The EPA said Thursday night it has ordered the companies responsible for the San Jacinto River Waste Pits site to immediately address damage to a protective cap of fabric and rock intended to keep sediments highly contaminated with dioxins from spreading. The companies, International Paper and the Waste Management subsidiary McGinnis Industrial Maintenance Corp., have made initial repairs to the underwater section of the cap where the protective rock was missing.

The EPA said a sample collected by an agency dive team from the exposed area showed dioxin levels at 70,000 nanograms per kilogram – more than 2,300 times the level set to trigger a cleanup. Dioxins do not dissolve easily in water but can be carried away with any contaminated sediments and deposited over a wider area.

Residents in nearby neighborhoods that flooded during the storm are now worried contaminated mud might have been washed into their homes, said Jackie Young, a local environmental advocate.

“For years we’ve told the EPA it’s not a matter of if this area is struck by a hurricane but when,” said Young, executive director of Texas Health and Environment Alliance. “The scary part about this is we have no way of knowing where all the contaminated material was carried by Harvey’s floodwaters.”
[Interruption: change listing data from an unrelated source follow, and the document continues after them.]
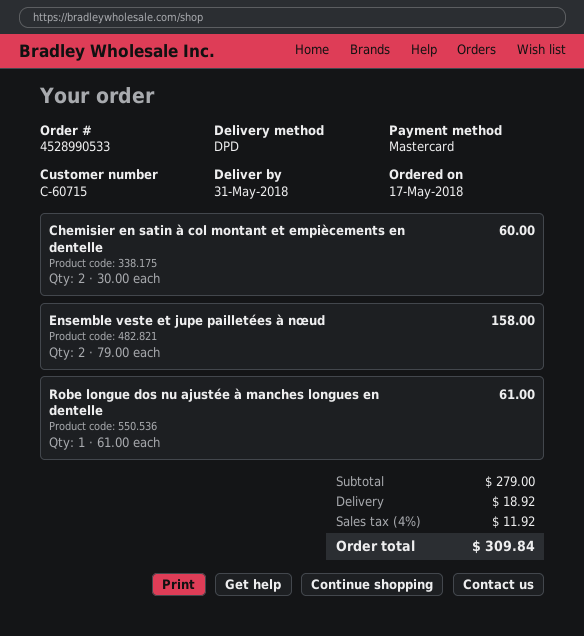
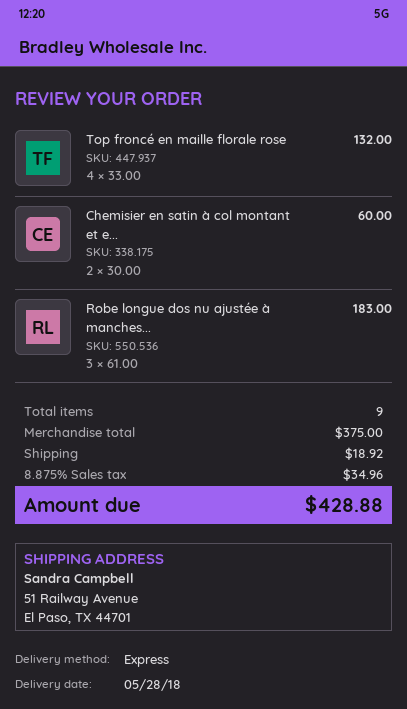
delivery date: 2018-05-31 -> 2018-05-28
shipping method: DPD -> express
Ensemble veste et jupe pailletées à nœud: 2 x 79.00 = 158.00 -> none
Robe longue dos nu ajustée à manches longues en dentelle: 1 x 61.00 = 61.00 -> 3 x 61.00 = 183.00
Top froncé en maille florale rose: none -> 4 x 33.00 = 132.00
subtotal: 279.00 -> 375.00
tax: 4% = 11.92 -> 8.875% = 34.96
total: 309.84 -> 428.88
At least one dozen Superfund sites in and around Houston were flooded last month in the days after Harvey’s record-shattering rains stopped. Associated Press journalists surveyed seven of the flooded sites by boat, vehicle and on foot, including San Jacinto. The EPA said at the time that its personnel had been unable to reach the sites, though they surveyed the locations using aerial photos.

The San Jacinto River Waste Pits Superfund site is on and around a low-lying island that was home to a paper mill in the 1960s. The site was completely covered with roiling floodwaters when the AP surveyed it on Sept. 1.

About 16 acres of the site were covered in 2011 with an “armored cap” of fabric and rock intended to contain the contamination until it can be removed as part of a proposed $97 million cleanup plan. The cap was designed to last for up to 100 years, but it has required extensive repairs on at least six occasions in recent years, with sections becoming displaced or going missing.

In its statement, EPA did not disclose precisely when the damage to the cap from Harvey was first discovered. The AP observed a dive team working from a boat over an underwater section of the site Sept. 13. Workers began using heavy machinery to add layers of rock to the cap the week after the storm.